January 1996: Magamed Abdurazakov, Dagestan's internal affairs minister, listens to Chechen rebels engaged in a civil war with Russian troops.
In describing the sources of his republic's wealth, Erik Yumabaevich Ablaev, the representative from Bashkortostan, said: “We understand very well that these were not the achievements of our republic alone. They were developed in the course of 70 years by the whole Soviet people.” The vast investments in oil processing were “created by the efforts of the entire Soviet Union.”
Ablaev was sensitive to the charge that Bashkortostan's wealth accords it a privileged position vis-à-vis Moscow. But he also stressed the negative side of the republic's development. Industrial pollution poisons the land, water, and air. According to Ablaev, every second child in Bashkortostan is born unhealthy, the victim of an environmental disaster that the central government in Moscow ignores. “They speak of ‘privileges,’” he complained. “If we had healthy children, that would be a privilege.”
At the other end of the spectrum is Dagestan, the poorest of the 89 regions, except for Chechnya. On economic grounds the republic has no reason to secede, as one of its Moscow representatives readily acknowledged.
Although Chechnya was also poor, it had something Dagestan lacks–a relatively homogeneous population with a strong tradition of opposition to Moscow. Dagestan's two million residents comprise 32 ethnic groups and speak 33 languages. The republic still reflects much of Soviet “internationalist” ideology. Robert Chenciner, the author of a recent book on Dagestan, calls it “a microcosm of the ethnic mosaic of the Soviet Union.”
That is pretty much how Mamay Mamayev, the Moscow representative, described his region, as he pointed to it on an old map of the Soviet Union tacked on the wall behind his desk. Most likely, he is not the only Dagestani nostalgic for the stability of Soviet rule. The Chechen war wrought havoc on Dagestan, where some 100,000 refugees fled from the destruction of Grozny and surrounding villages. “Some of them are still living at our house,” Mamayev said.

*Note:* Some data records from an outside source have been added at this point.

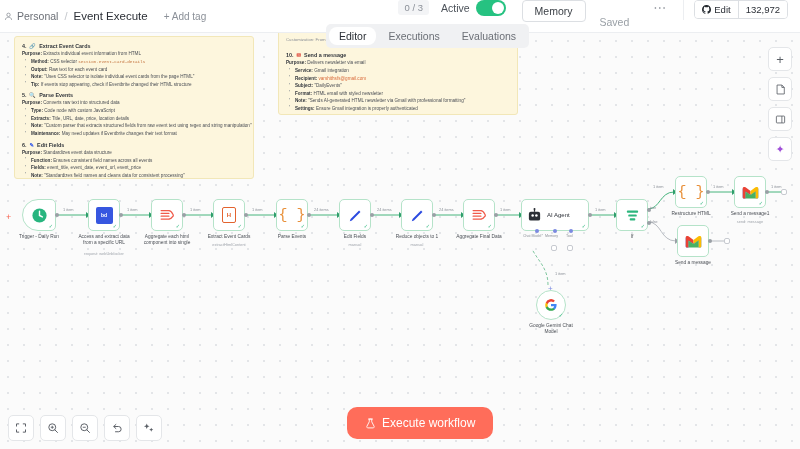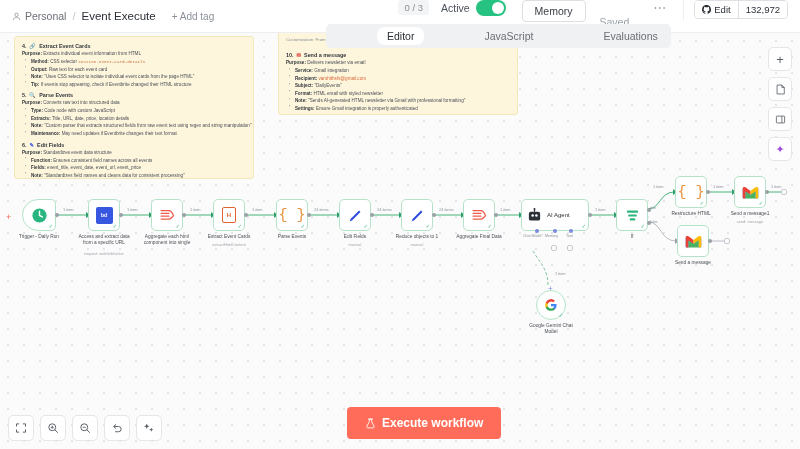--- a/index.html
+++ b/index.html
@@ -9,21 +9,21 @@
     background: #fafafa; overflow: hidden;
   }
   .app { position: relative; width: 800px; height: 449px; background: #fbfbfb; }
 
   
   .header {
     position: absolute; top: 0; left: 0; width: 800px; height: 33px;
     background: #ffffff; border-bottom: 1px solid #eceef1;
     display: flex; align-items: center; z-index: 40;
   }
-  .bc { display: flex; align-items: center; gap: 6px; padding-left: 12px; }
+  .bc { display: flex; align-items: center; gap: 6px; padding-left: 4px; }
   .bc-person { font-size: 10.5px; color: #6b6f76; display: flex; align-items: center; gap: 4px; }
   .person-ico { width: 9px; height: 9px; display: inline-block; }
   .bc-sep { color: #c4c7cc; font-size: 11px; }
   .bc-title { font-size: 11.5px; color: #2b2f36; }
   .add-tag { font-size: 10px; color: #8b9098; margin-left: 10px; cursor: pointer; text-align: right; }
 
   .hdr-right { margin-left: auto; display: flex; align-items: flex-start; height: 33px; }
   .ratio {
     font-size: 9.5px; color: #8b9098; background: #f3f4f6;
     border-radius: 3px; padding: 2px 6px; margin-right: 12px;
@@ -48,21 +48,21 @@
   .gh-box { display: flex; align-items: stretch; border: 1px solid #dcdfe3; border-radius: 4px; overflow: hidden; margin-right: 12px; cursor: pointer; }
   .gh-star { display: flex; align-items: center; gap: 3px; font-size: 9.5px; color: #2b2f36; padding: 3px 7px; background: #fff; }
   .gh-count { font-size: 9.5px; color: #2b2f36; padding: 3px 7px; background: #fff; border-left: 1px solid #dcdfe3; }
 
   
   .tabs {
     position: absolute; top: 24px; left: 326px;
     background: #f0f1f3; border-radius: 5px; padding: 3px;
     display: flex; gap: 2px; z-index: 45;
   }
-  .tab { font-size: 10.5px; color: #6b6f76; padding: 3px 10px; border-radius: 8px; cursor: pointer; white-space: nowrap; margin-left: 48px;}
+  .tab { font-size: 10.5px; color: #6b6f76; padding: 3px 10px; border-radius: 8px; cursor: pointer; white-space: nowrap;}
   .tab.active { background: #fff; color: #2b2f36; }
 
   
   .canvas {
     position: absolute; top: 33px; left: 0; width: 800px; height: 416px;
     background-color: #fbfbfb;
     background-image: radial-gradient(#e3e5e8 1px, transparent 1px);
     background-size: 16px 16px; overflow: hidden;
   }
 
@@ -122,22 +122,22 @@
   
   .botbar { position: absolute; left: 8px; bottom: 8px; display: flex; gap: 6px; z-index: 30; }
   .bot-btn {
     width: 26px; height: 26px; background: #fff; border: 1px solid #e4e6e9;
     border-radius: 5px; display: flex; align-items: center; justify-content: center;
     cursor: pointer; color: #5a5f66;
   }
   .exec-btn {
     position: absolute; left: 347px; bottom: 10px;
     background: #ff6d5a; color: #fff; font-size: 12px;
-    border: none; border-radius: 4px; padding: 9px 18px;
-    display: flex; align-items: center; gap: 6px; cursor: pointer; z-index: 30; font-weight: bold;
+    border: none; border-radius: 10px; padding: 9px 18px;
+    display: flex; align-items: center; gap: 6px; cursor: pointer; z-index: 30;
   }
 </style>
 </head>
 <body>
 
 <div class="app">
 
   <div class="header">
     <div class="bc">
       <span class="bc-person">
@@ -169,21 +169,21 @@
           </svg>
           <span>Edit</span>
         </span>
         <span class="gh-count">132,972</span>
       </span>
     </div>
   </div>
 
   <div class="tabs">
     <span class="tab active">Editor</span>
-    <span class="tab">JavaScript</span>
+    <span class="tab">Executions</span>
     <span class="tab">Evaluations</span>
   </div>
 
   <div class="canvas">
 
     <div class="sticky" style="left:14px; top:3px; width:240px; height:143px;">
       <h4>
         <span>4.</span>
         <span style="color:#e8a33d">🔗</span>
         <span>Extract Event Cards</span>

Further, the republic is now awash with weapons. In the capital city of Makhachkala, competing political factions command their own armed militias. Mamayev played down the violence, inviting me to visit the capital, and insisting that only the border area with Chechnya posed any risks. The day after my interview, an American teacher was kidnapped in Makhachkala in broad daylight.
The deeper threat
Despite the crisis atmosphere in much of the country, concern about the imminent disintegration of the Russian Federation seems unwarranted. Relations between the regions and Moscow will not go smoothly. But they will probably continue to be worked out on an ad hoc basis, as they have been for the last several years.
And despite Prime Minister Primakov's ambitious plans for consolidation of the regions, there are few governors or presidents of republics who would willingly relinquish political and economic power to be swallowed up by a larger agglomeration more closely controlled from Moscow.
The real story of the regions is the one represented by the deaths of Galina Starovoitova and Zoya Korshunova. Corruption and political violence are undermining the fragile foundations of Russian democracy. Lack of food, lack of medicine, and lack of heat over the winter months have produced humanitarian catastrophes throughout the country. The Russian government, bulging with more bureaucrats than even Leonid Brezhnev employed, seems utterly incapable of dealing with the various crises, whether large or small.
An official at Radio Free Europe put it just right in January: “It is the collapse of the Russian state, not the breakup of the federation or economic depression, that may in the long run prove the greatest threat to Russian democratic development and international stability.”